I do concur with one statement made by Mr. Weinstein, “How very sad that we have come to this point.” The president of a nationally recognized HIV/AIDS organization openly dispensing misinformation and reprehensible generalizations in the form of an opinion editorial published in the San Jose Mercury News. His letter is a disservice to AHF and the HIV/AIDS service organizations around the world.

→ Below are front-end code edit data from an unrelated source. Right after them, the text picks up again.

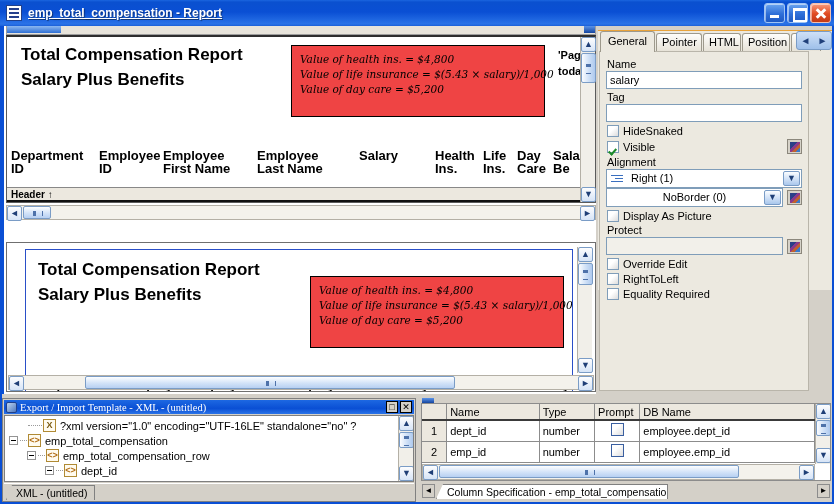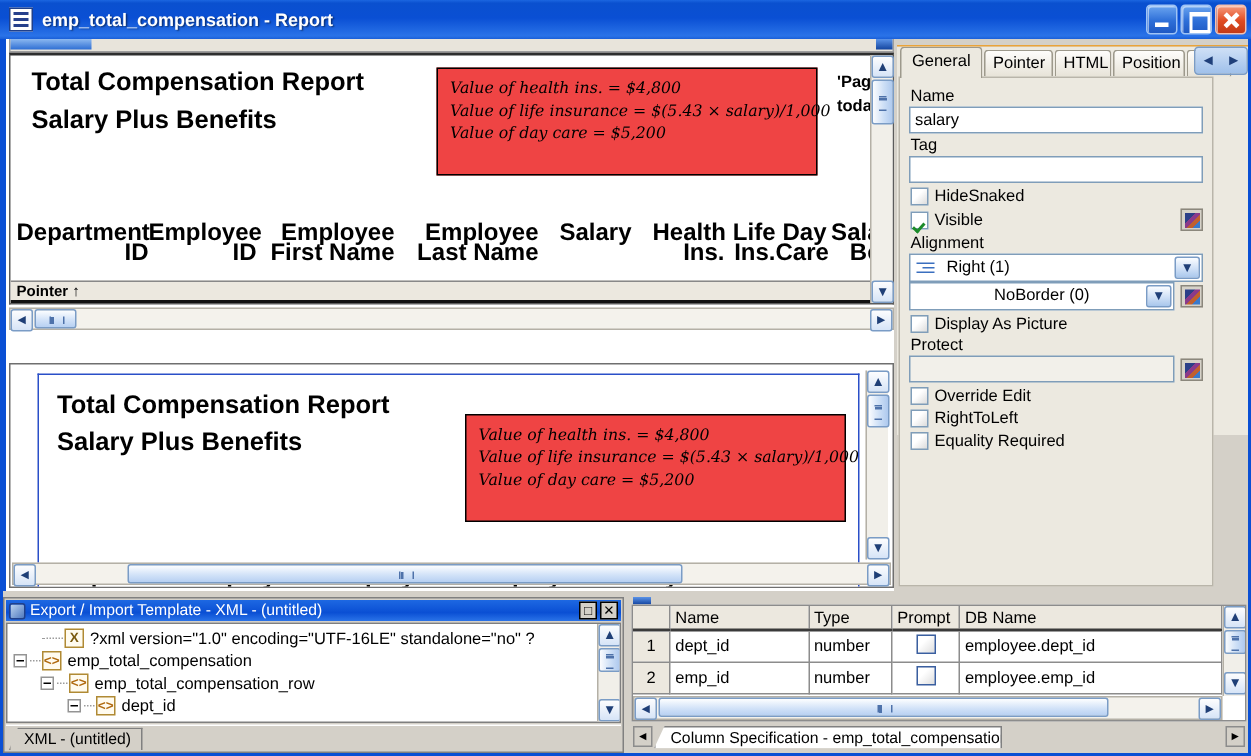"emp_total_compensation - Report" #titlebar .ttext { text-decoration: none -> underline }
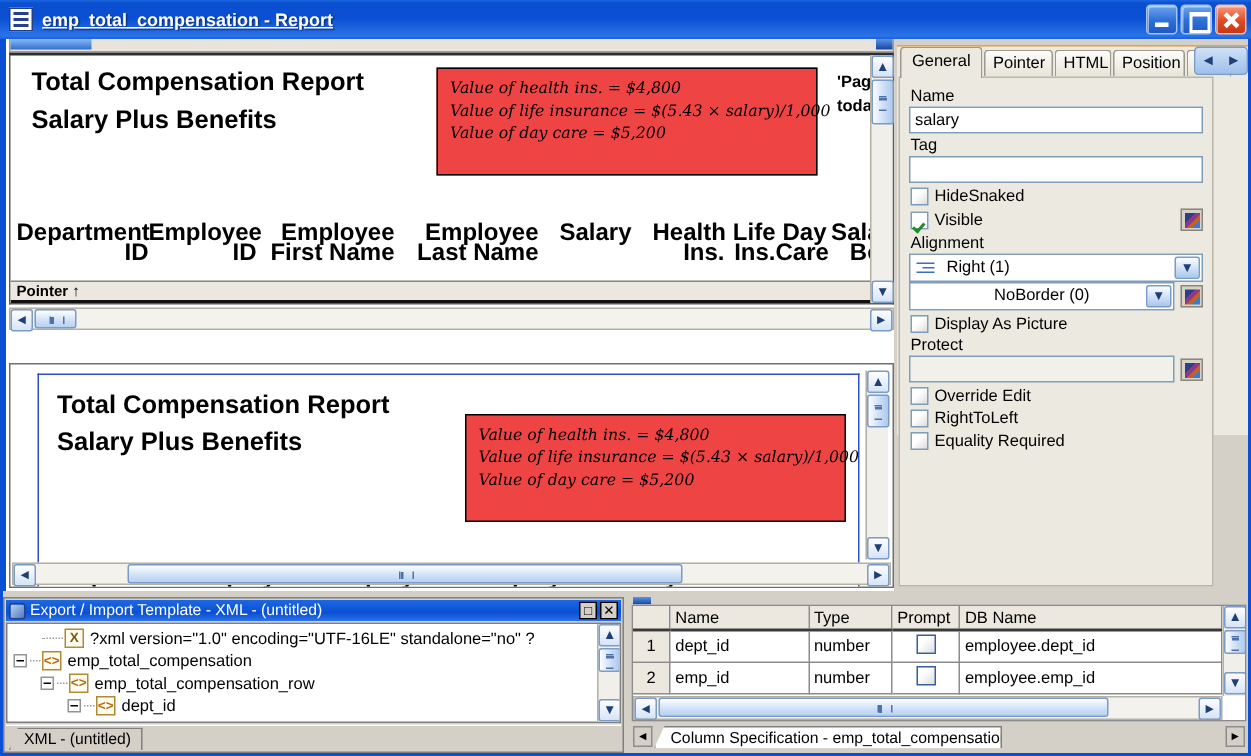"Department" .colhdr { font-size: 16px -> 13px; text-align: right -> left }
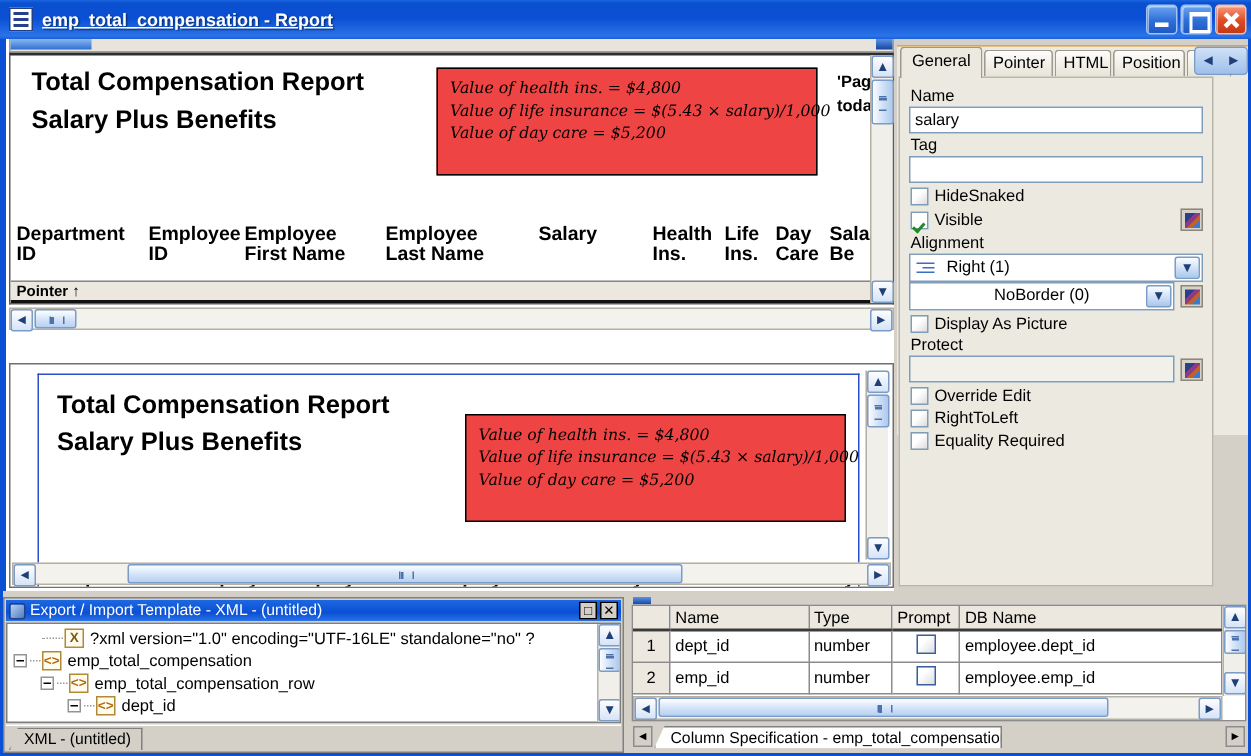"Pointer ↑" div.bandbar { text: Pointer -> Header }
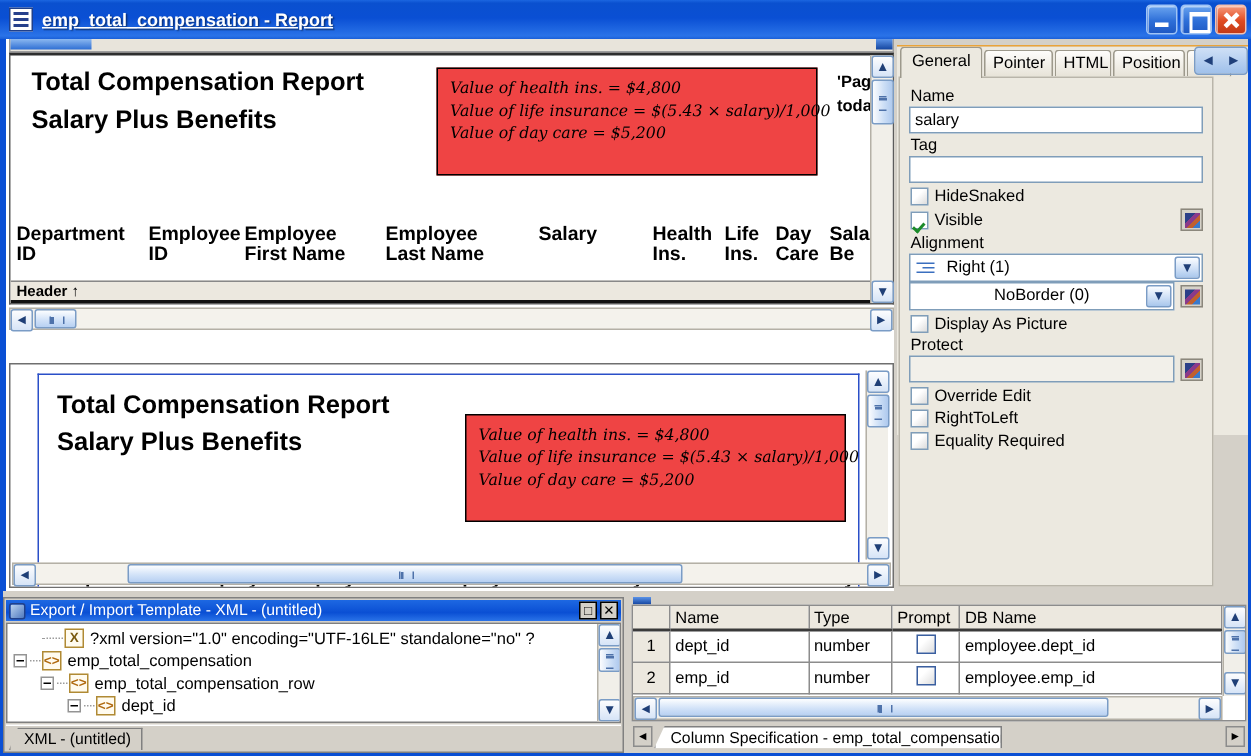"Export / Import Template -" #xmlTitle .xt { font-family: none -> Liberation Serif, serif }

I challenge Mr. Weinstein to consider the following questions:

* What message would you deliver to the gay community to encourage condom usage which has not already been advanced by numerous AIDS service organizations? Provide the solution, not the problem.
* How is researching a novel approach to reducing infection rates a misguided experiment? Evidence indicates millions of lives would potentially be saved through the incorporation of PrEP into the existing harm reduction model.
* What purpose (good) does your statement (in part), “Given that a large percentage of patients infected with HIV do not take their medications..”, serve? AHF provides many persons within the HIV community their medications. If your statement is fact, why does AHF continue this effort?
* Additionally, ADAP and other programs which provide ARV medications are, according to your statement, a waste of economic resources. Given the current economic state of many city, county and state budgets, would non-compliance by those infected with HIV be justification for the discontinuation of ARV drug programs?

In my opinion, the medical community has a duty to humanity to explore all efforts which can result in a reduction to the rate of new HIV infections. Our leaders have a duty to become fully educated on these advances and present them to the community in an unbiased and informative manner.

To this conclusion, I respectfully ask Mr. Weinstein to retract the comments made within his opinion editorial and offer an apology to the medical professionals around the world who work tirelessly to find solutions to deal effectively with the HIV pandemic and reduce the number of new infections.

_______________________________________________
[1] Centers for Disease Control and Prevention (2010) 'Diagnoses of HIV infection and AIDS in the United States and Dependent Areas, 2008', Volume 20

[2] http://www.avert.org/aroundworld.htm (last visited 12/31/2010)

[3] http://www.census.gov/prod/2003pubs/p20-544.pdf (last visited 12/31/2010)

[4] AHF President Michael Weinstein, Opinion Editorial Published 12/30/2010 in
San Jose Mercury News Opinion: Advance on AIDS or Give Up on Gay Men?

[5] http://thetartan.org/2010/4/12/scitech/hivprep (last visited on 12/31/2010)

The medical community has a duty...
Our leaders have a duty...

"The rates of HIV infection in tolerant places in the world, like Holland, are one-sixth what they are in the U.S. Partner reduction, delay of sexual debut, faithfulness and condom use, combined with political will, have brought HIV rates down in such diverse places as Cambodia, Brazil, Northern Europe and Senegal."

Thank you, Alex, for calling attention to Mr. Weinstein's article! My hope is that at least some people will take it seriously, and not brush it aside with voodoo statistics, like J. Cooper.

While many look to technological advances to solve the "problem" of condom use, and many others find themselves in a subculture where HIV infection is considered almost inevitable, we continue to try to reach the reachable, and work toward a vaccine and a cure.